Aram Aslanyan
Aram Aslanyan

Reputation: 755

Use spring application as library in non-spring application

I implemented spring-boot application and now I want to use it as a lib for non-spring application. How can I initialize lib classes so autowired dependencies work as expected?Obviously if I create class instance with 'new', all autowired dependencies will be null.

Upvotes: 8

Views: 4167

Answers (2)

cmlonder
cmlonder

Reputation: 2550

I'm not sure how you will handle to wait until the context is fully loaded before you try to access some beans from your Constructor etc. But if you just want to access context without creating components manually try one of those:

1) Simply Inject ApplicationContext

@Inject
private ApplicationContext context;

or

2) Implement ApplicationContextAware

public class ApplicationContext implements ApplicationContextAware {
  private ApplicationContext context;

  @Override
  public void setApplicationContext(ApplicationContext context) {
      this.context = context;
  }

  // just quick example, better to set it to your custom singleton class
  public static ApplicationContext getContext() {
    return context;
  }
}

Then use context.getBean(SomeServiceFromLibrary.class);

Upvotes: 1

Qword
Qword

Reputation: 90

The theory is that you need to instantiate an application context for your Spring Boot dependency to live in, then extract a bean from there and make use of it.

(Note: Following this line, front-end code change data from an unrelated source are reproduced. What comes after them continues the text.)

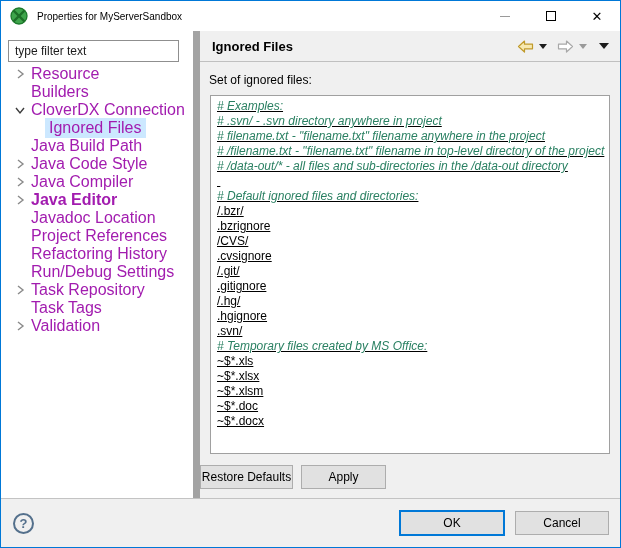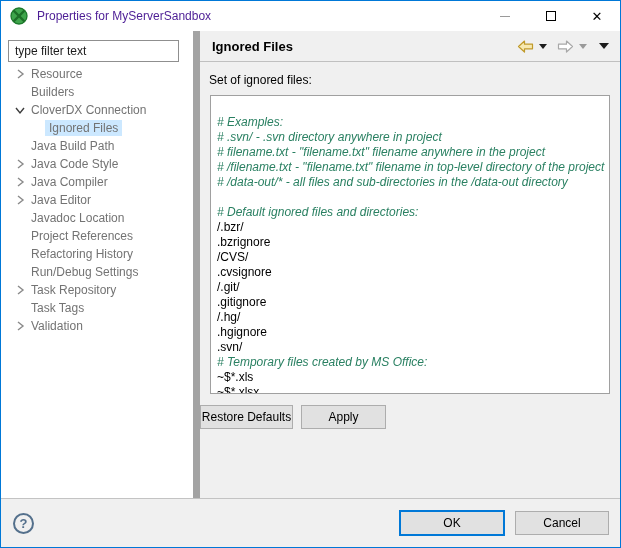"Properties for MyServerSandbox" .title-text { color: #4c1d95 -> #000000; font-size: 12px -> 10px }
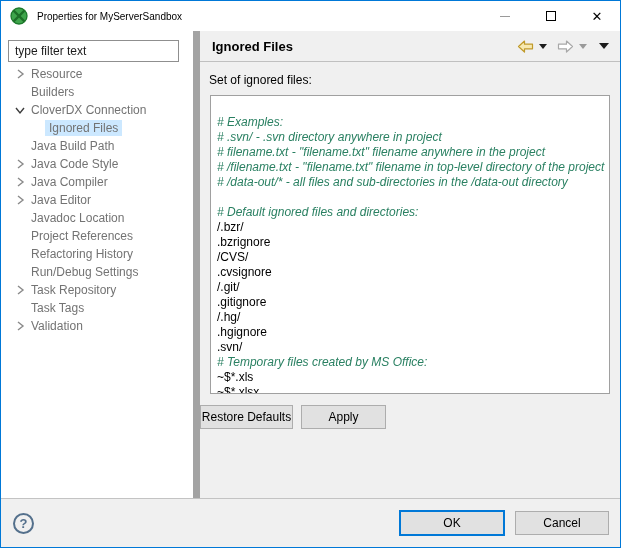"Resource" .tree { color: #737373 -> #a21caf; font-size: 12px -> 16px }
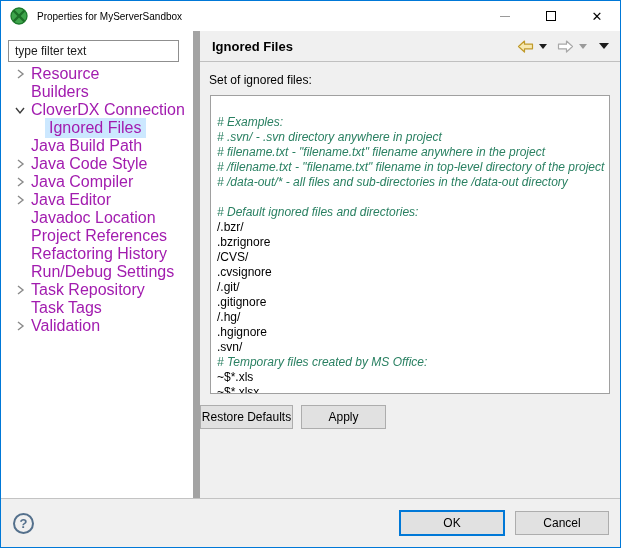"# Examples:" .editor { height: 299px -> 359px; padding: 19px 6px -> 3px 6px; text-decoration: none -> underline }
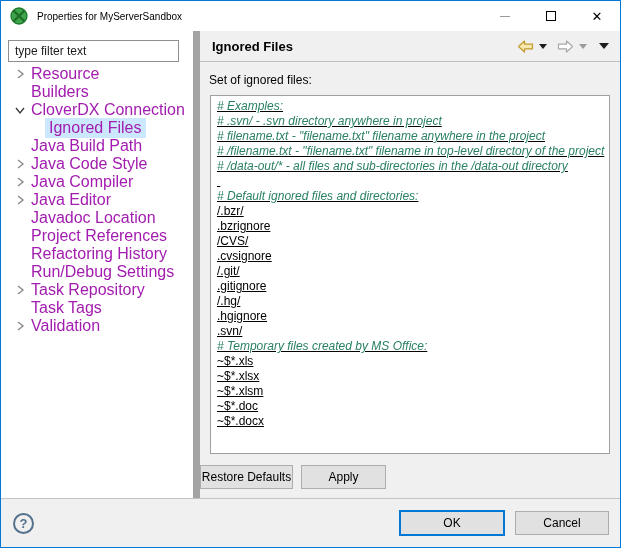"Java Editor" div.tree-row { font-weight: none -> bold }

In practice, in your Spring Boot dependency you should have an Application.java class or similar, in which a main method starts the application. Start by adding there a method like this:

public static ApplicationContext initializeContext(final String[] args) {
    return SpringApplication.run(Application.class, args);
}

Next step, in you main application, when you see fit (I'd say during startup but might as well be the first time you need to use your dependency) you need to run this code:

final String[] args = new String[0]; // configure the Spring Boot app as needed
final ApplicationContext context = Application.initializeContext(args); // createSpring application context
final YourBean yourBean = (YourBean)context.getBean("yourBean"); // get a reference of your bean from the application context

From here you can use your beans as you see fit.